Attorney cautions against improper SARS responses
Attorney cautions against improper SARS responses
Health care risk managers should exercise caution when implementing SARS-related work restrictions and other responses to the deadly virus, says Kent Jonas, JD, a labor and employment attorney with the firm of Thelen, Reid & Priest in San Francisco. Acting hastily might result in a lawsuit or charges of federal labor violations, he warns.
The San Francisco area has a large population of Asian descent and many international companies, so many local employers are dealing with the legal implications of taking SARS precautions. Jonas advises following the guidelines from the Centers for Disease Control and Prevention (CDC), but he cautions that there still are gray areas.
"If you follow those guidelines I think you’ll be safe but it’s not an absolute defense against any and all claims," he says. "That’s very good footing if you can say you did what the CDC told you to, but there are still areas where you can run afoul of the law."

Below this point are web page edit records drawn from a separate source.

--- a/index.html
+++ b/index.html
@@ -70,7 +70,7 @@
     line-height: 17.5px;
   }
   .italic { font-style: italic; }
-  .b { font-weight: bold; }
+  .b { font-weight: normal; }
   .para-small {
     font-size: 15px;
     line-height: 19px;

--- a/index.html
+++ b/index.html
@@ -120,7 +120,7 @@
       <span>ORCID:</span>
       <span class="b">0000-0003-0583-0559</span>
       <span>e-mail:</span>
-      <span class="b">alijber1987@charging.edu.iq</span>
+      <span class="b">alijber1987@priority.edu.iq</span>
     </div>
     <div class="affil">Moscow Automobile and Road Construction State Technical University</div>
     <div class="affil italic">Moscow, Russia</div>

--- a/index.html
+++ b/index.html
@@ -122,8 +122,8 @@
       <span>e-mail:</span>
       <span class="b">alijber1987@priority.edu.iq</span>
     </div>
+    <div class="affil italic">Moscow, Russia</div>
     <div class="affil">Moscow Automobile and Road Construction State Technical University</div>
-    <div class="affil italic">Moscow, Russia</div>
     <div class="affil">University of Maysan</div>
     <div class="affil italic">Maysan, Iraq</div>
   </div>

Employers may feel pressured to take precautionary measures to protect the health and safety of their employees, he says, such as requiring them to undergo physical or medical examinations or requiring certain employees to stay home. For instance, many employers have closed their Asian offices and required employees returning from China to stay at home for periods of time. But Jonas says "employers should be aware that absent individual consent and specific employee authorization, precautionary actions can violate employment discrimination, confidentiality, and privacy laws. Employers should therefore be careful about mandating medical examinations, inquiring about an employee’s physical condition, or taking other precautionary measures without first consulting their attorneys."
Requiring employees to stay at home when they are suspected of having SARS could be risky, Jonas says. "I’m not sure that’s justified. If you can find justification for that in the CDC guidelines, that’s one thing. But if you’re just being very cautious and want to play it safe by having people stay home, that may not be a good idea. But it’s usually with pay, so I don’t think people will protest all that much."

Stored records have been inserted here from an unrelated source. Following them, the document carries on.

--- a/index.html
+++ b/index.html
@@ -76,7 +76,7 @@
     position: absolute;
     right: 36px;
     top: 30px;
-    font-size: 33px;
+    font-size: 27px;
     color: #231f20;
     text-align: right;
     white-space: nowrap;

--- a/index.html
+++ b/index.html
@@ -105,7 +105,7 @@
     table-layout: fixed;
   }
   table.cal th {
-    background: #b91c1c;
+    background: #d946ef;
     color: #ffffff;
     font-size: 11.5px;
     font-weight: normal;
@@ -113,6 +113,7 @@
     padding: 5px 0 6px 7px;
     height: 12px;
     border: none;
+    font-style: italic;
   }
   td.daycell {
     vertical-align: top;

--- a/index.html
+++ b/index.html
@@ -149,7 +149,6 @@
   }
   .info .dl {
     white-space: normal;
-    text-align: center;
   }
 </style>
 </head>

Jonas notes that health care employers also can rely on the General Duty Clause enforced by the Occupational Safety and Health Administration (OSHA), which requires employers to provide a safe workplace. "If you have government advice that people in certain categories pose a danger to others in the workplace, there’s at least a pretty argument that you have to send them home to comply with OSHA."
ADA and Title VII must be considered
Jonas lists these other areas of risk:
• The Americans with Disabilities Act (ADA)
The ADA, along with some state laws such as the California Fair Employment Housing Act, prohibit discrimination against employees with actual or perceived physical or mental disabilities. President Bush added SARS to the list of communicable diseases for which quarantine may be used under section 361(b) of the Public Health Service Act, but Jonas says employees infected, or suspected of having been infected, may nonetheless qualify for protection under disability discrimination laws.
"SARS is a newly discovered disease, and therefore, it is still undetermined whether it qualifies as a disability protected under the ADA," he says. "Even if SARS is not a disability, the ADA still prohibits employers from requiring medical examinations of employees, unless such examinations are shown to be job-related and consistent with business necessity."
Temporary illnesses are not disabilities, so Jonas says SARS probably doesn’t fall into the disability category. "But it’s a very gray area. For instance, many cancers will make people disabled under these definitions. So I think the conservative view is to treat employees suspected of having SARS as if they are disabled and certainly not to stereotype people by treating them as having SARS or being dangerous just because they’ve been to China."
Courts have held that protecting the health and safety of employees or shielding them from significant risks of communicating infectious diseases may constitute a defense against alleged violations of these laws, so some SARS precautions may be exempt. Jonas says it would be reasonable to argue that the risk of SARS contagion endangers the health and safety of employees, and identification of infected employees may constitute a "business necessity."
But on the other hand, Jonas notes that the courts have held that mere fear and unsubstantiated suspicion of infectious disease will not suffice as a defense to a claim of ADA violations. He suggests you consult counsel before requiring diagnostic or other tests.
• Title VII of the Civil Rights Act of 1964
Title VII prohibits discrimination based on race, color, religion, sex or national origin. This law can become an issue with SARS because the disease is found mostly in Asian countries, and therefore you may find that staff with Asian backgrounds are most affected by your precautions.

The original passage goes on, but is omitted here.